Another in vitro assay, done to examine free radical scavenging activity of proline, proved that proline accumulation during abiotic stress in plant could suppress ROS produced due to stress condition (Kaul et al. 2008). Cold stress induces lipid peroxidation and methylglyoxal (MG) production that decreases upon exposure to proline and betaine. MG is produced in cells due to abiotic stress along with ROS and is highly toxic to plants (Goulas et al. 2006). It reacts with proteins, carbohydrates, and DNA. Enzymes involved in glyoxalase pathway are stabilized by proline supplementation hence again indicating its role in enhancing antioxidant activity of plant. Exposure of proline also enhanced glutathione-S-transferase and glutathione reductase activity in plants. These enzymes are majorly involved in detoxification pathways (Goulas et al. 2006).

Cold has its effect on flowering and pod generation as well. Proline depletion in cold-stressed plants increases their sensitivity to cold and leads to flower and pod abortion (Kaur et al. 2011). Proline levels were found to increase in cold-stressed plants till fourth day and decreased as cold persisted, to a level lower than normal. However, flowering and pod generation retained in proline-treated plants. Lower proline content was earlier linked with male sterility also. Moreover, upon exogenous application of proline enhances pollen germination.

Concentrations of proline in cold-stressed plants also regulate the carbohydrate levels (Kaur et al. 2011). Chilling-stressed plants have a lower level of sucrose and trehalose. These carbohydrates are quite important for acclimatization of plants in cold stress as explained earlier. Upon proline treatment, plants were shown to acquire normal levels of carbohydrates aiding in cold acclimatization. As a result of proline-induced carbohydrate levels, under chilling stress these were made available to other parts of plant especially pods and flower. Availability of sugar to pod and flower prevented their abortion (Kaur et al. 2011). Increase in proline level is directly associated with increasing NO level in cold stress. Mutants with reduced production of NO also exhibit lower proline content. Exogenous application of NO scavenger has shown to decrease the level of proline in cold-stressed plants (Zhao et al. 2009).

9 Conclusions and Perspectives

Stress disrupts metabolic homeostasis and plants require countless adjustments to acclimate these conditions. Here, we have documented various evidences of several genes and gene networks involved in regulating the cold-mediated responses by several “Omic”-based approaches. With the advent of increasing knowledge yielded from transcriptomic and proteomic-based studies now a shift is being taking place mostly toward metabolomic-based studies to understand the adaptive responses during cold stress.
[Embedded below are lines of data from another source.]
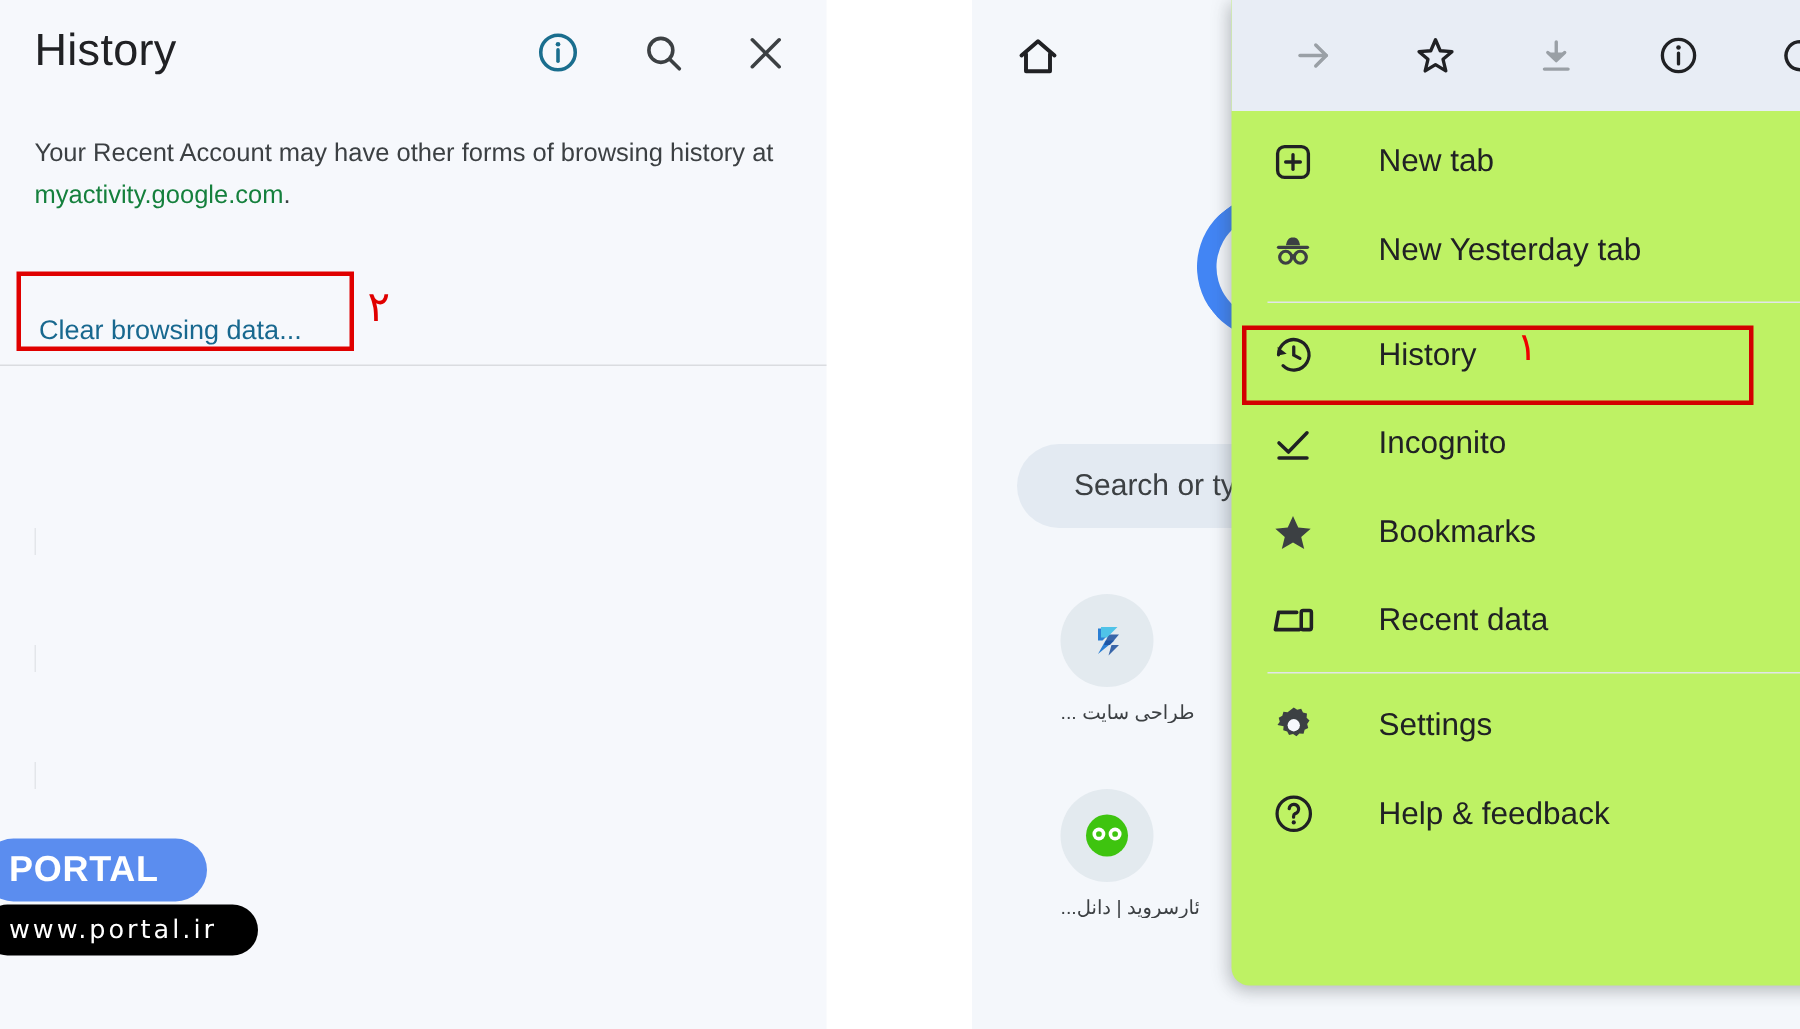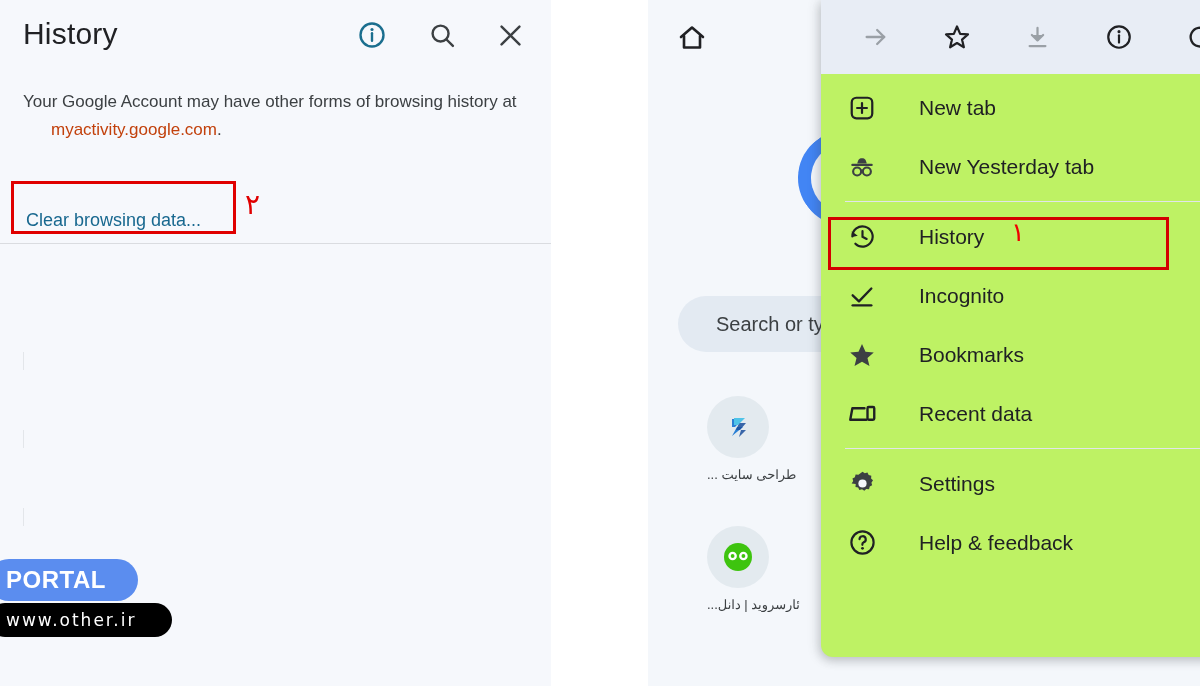"Your Google Account may have" span { text: Google -> Recent }
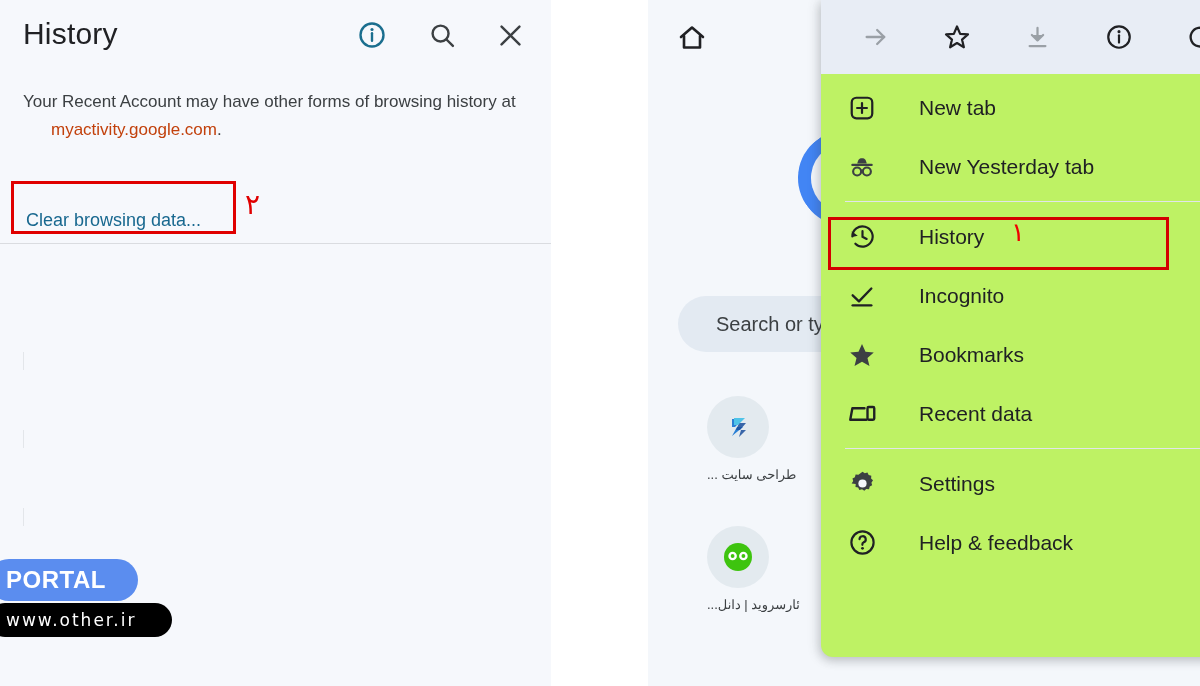"myactivity.google.com" .hist-note a { color: #c2410c -> #15803d; margin-left: 28px -> none }
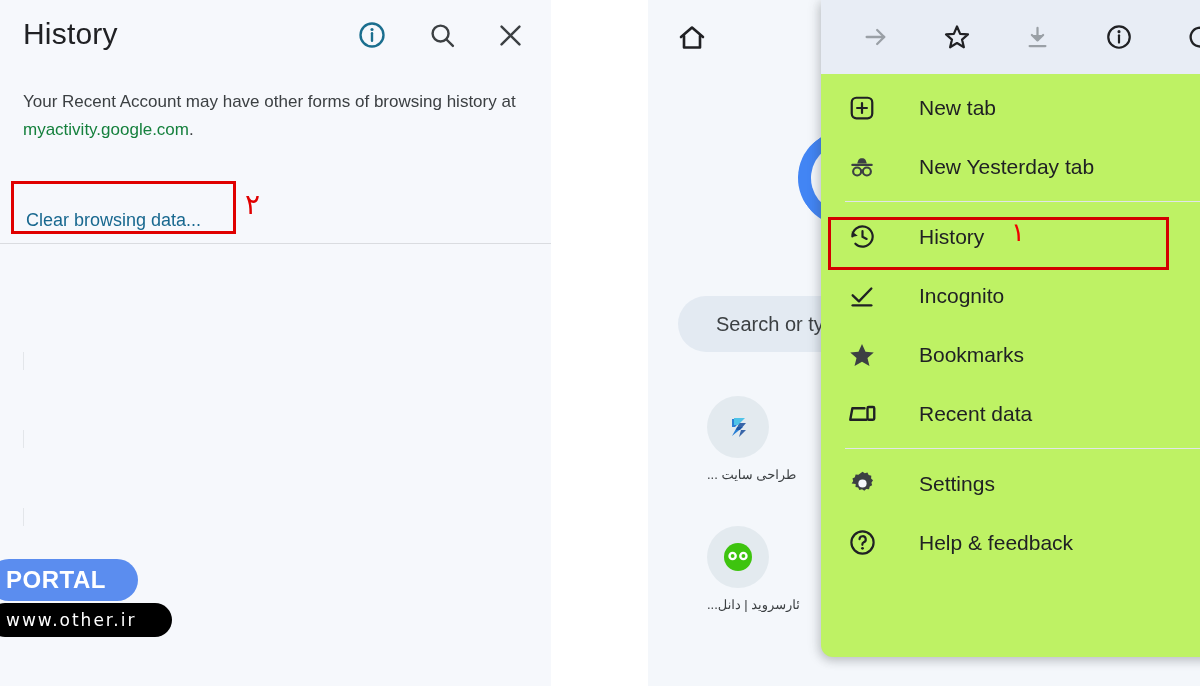"www.other.ir" span { text: www.other.ir -> www.portal.ir }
Studies in future are expected to enhance our knowledge on the low temperature responsive transcriptome, proteome, and metabolome from different crops plants. These efforts are essential in order to understand the molecular network of interacting proteins that confers freezing tolerance in crop plants. A concerted approach toward deciphering physiological and metabolic aspects of cold stress is needed to comprehend the phenotype of plants under cold stress. Nevertheless, there remains a major task in connecting these “Omic”-based approaches in different crop plants to develop a holistic ideology to tackle the problem of cold- and freezing-associated damages in the plants.